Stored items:
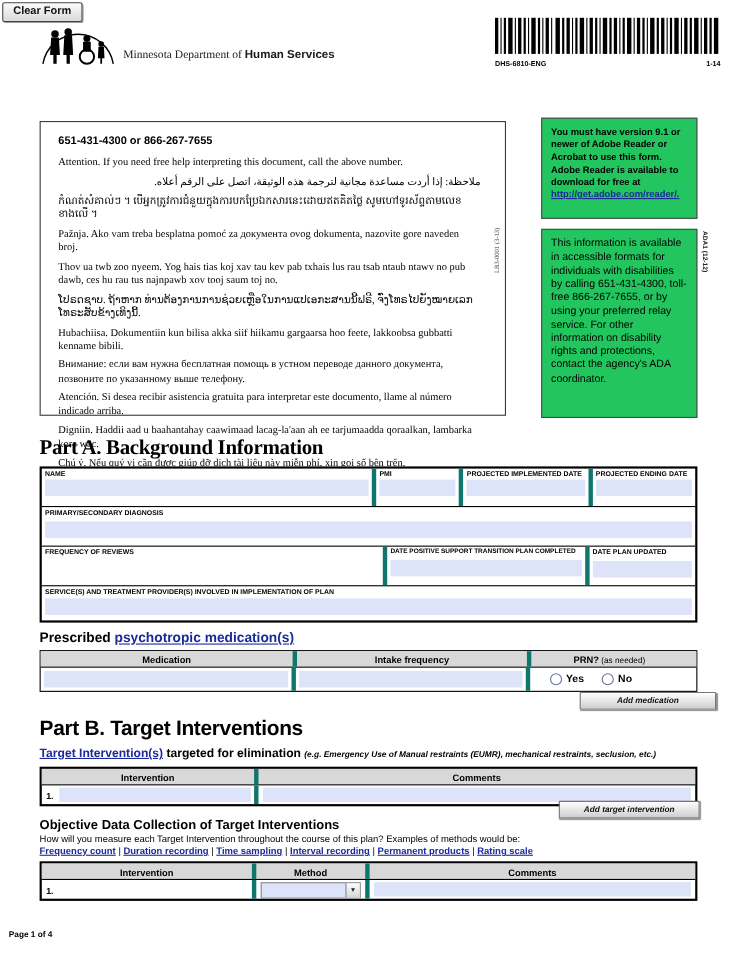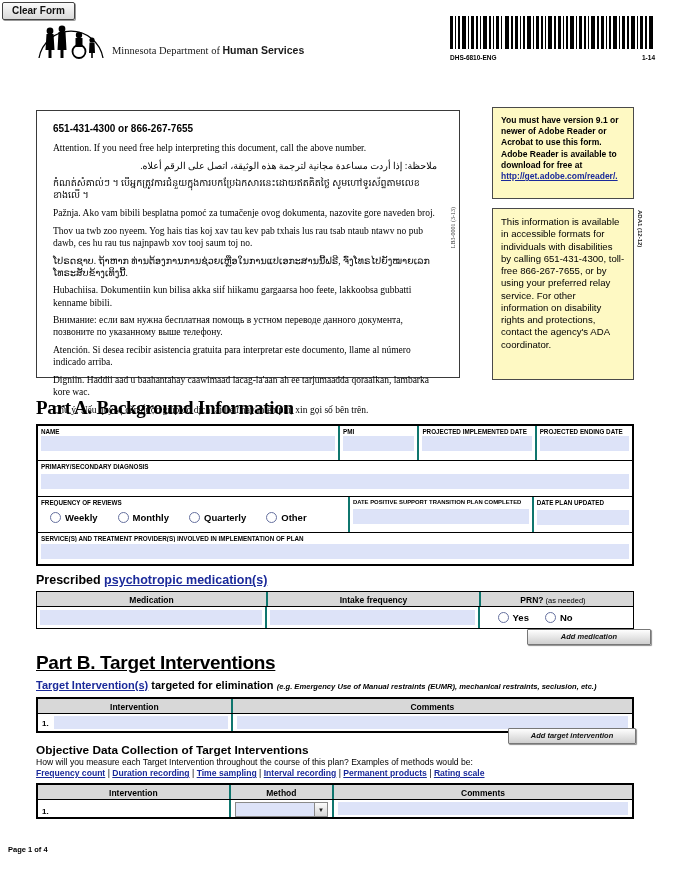"You must have version 9.1" .info-box { background: #fef9c3 -> #22c55e }
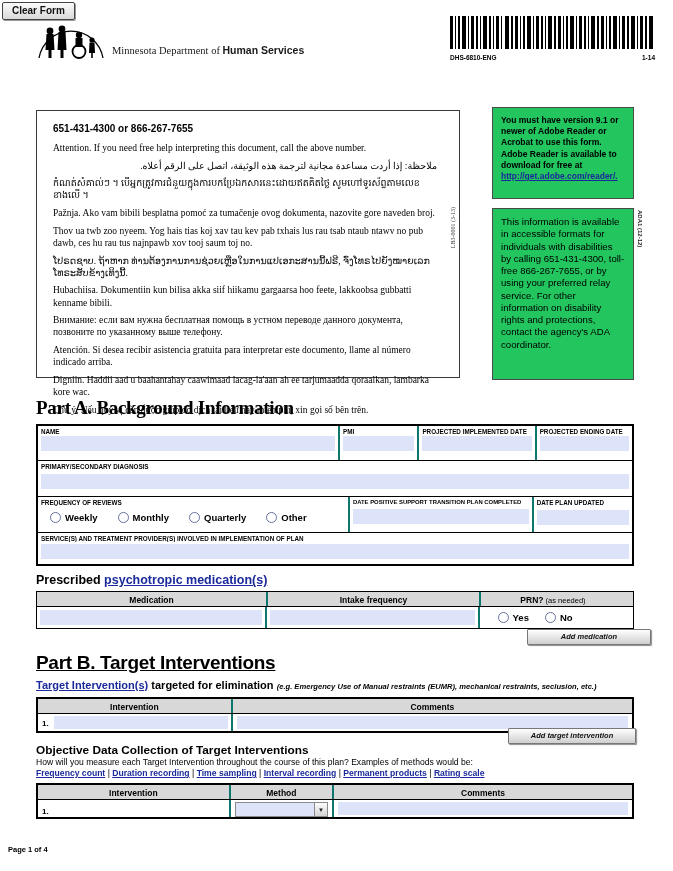"Pažnja. Ako vam bibili besplatna" p { text: bibili besplatna pomoć za tumačenje -> treba besplatna pomoć za документа }
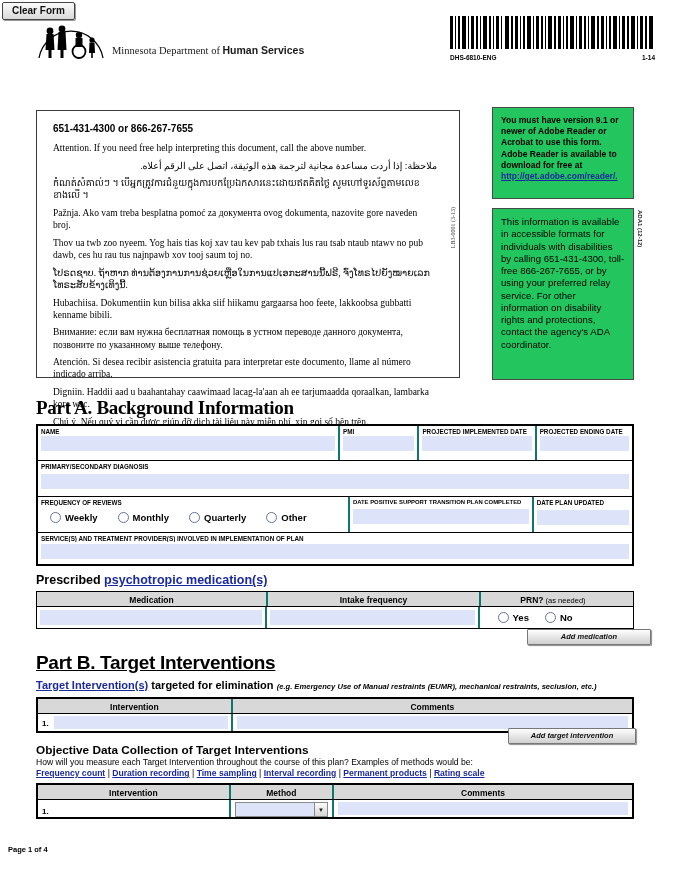"Weekly" div.radio-row { html: <div> <span> <span></span> <span>Weekly</span> </span> <span> <span></span> <span>Monthly</span> </span> <span> <span></span> <span>Quarterly</span> </span> <span> <span></span> <span>Other</span> </span> </div> -> none }
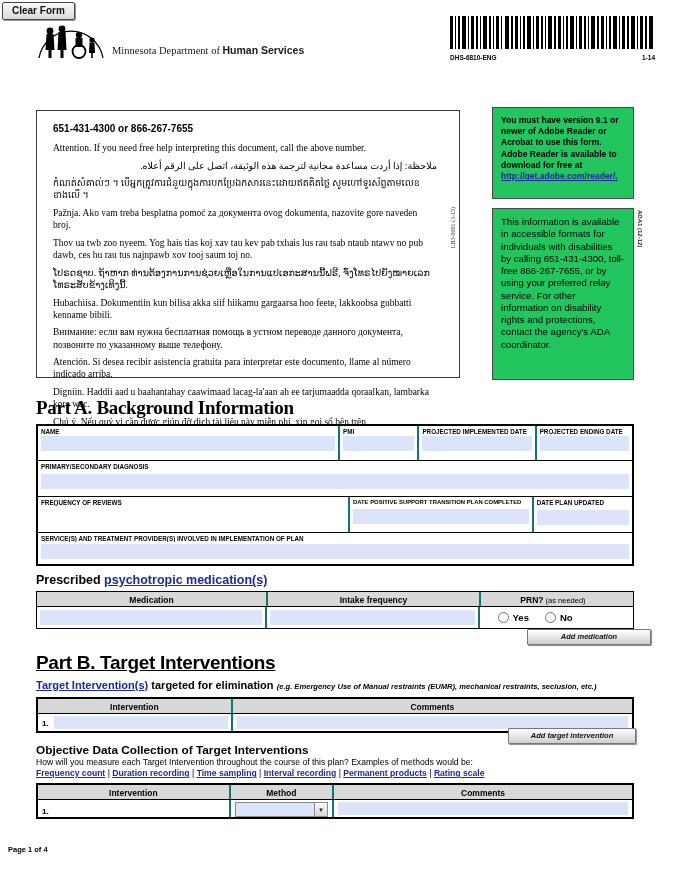"Intake frequency" .fcol+.fcol { border-left: 2px solid #0f766e -> 4px solid #0f766e }
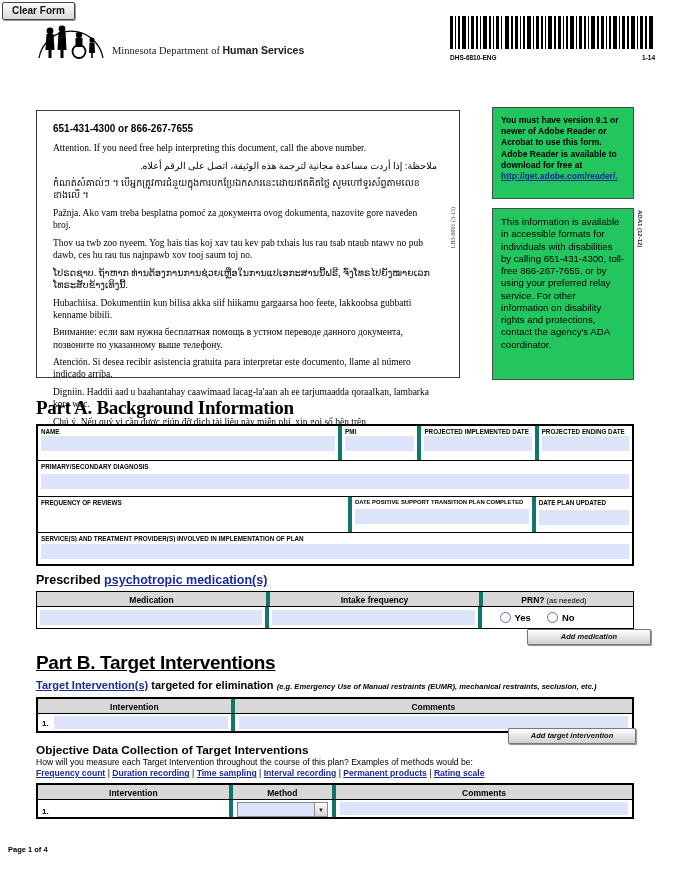"Part B. Target Interventions" div.part-heading { text-decoration: underline -> none }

EXERCISE:
Give back an exact repeat of the lines from the top of the data through the line that holds "html: <div> <span>", both included, and omit pictures.

RESPONSE:
"You must have version 9.1" .info-box { background: #fef9c3 -> #22c55e }
"Pažnja. Ako vam bibili besplatna" p { text: bibili besplatna pomoć za tumačenje -> treba besplatna pomoć za документа }
"Weekly" div.radio-row { html: <div> <span> <span></span> <span>Weekly</span> </span> <span> <span></span> <span>Monthly</span> </span> <span> <span></span> <span>Quarterly</span> </span> <span> <span></span> <span>Other</span> </span> </div> -> none }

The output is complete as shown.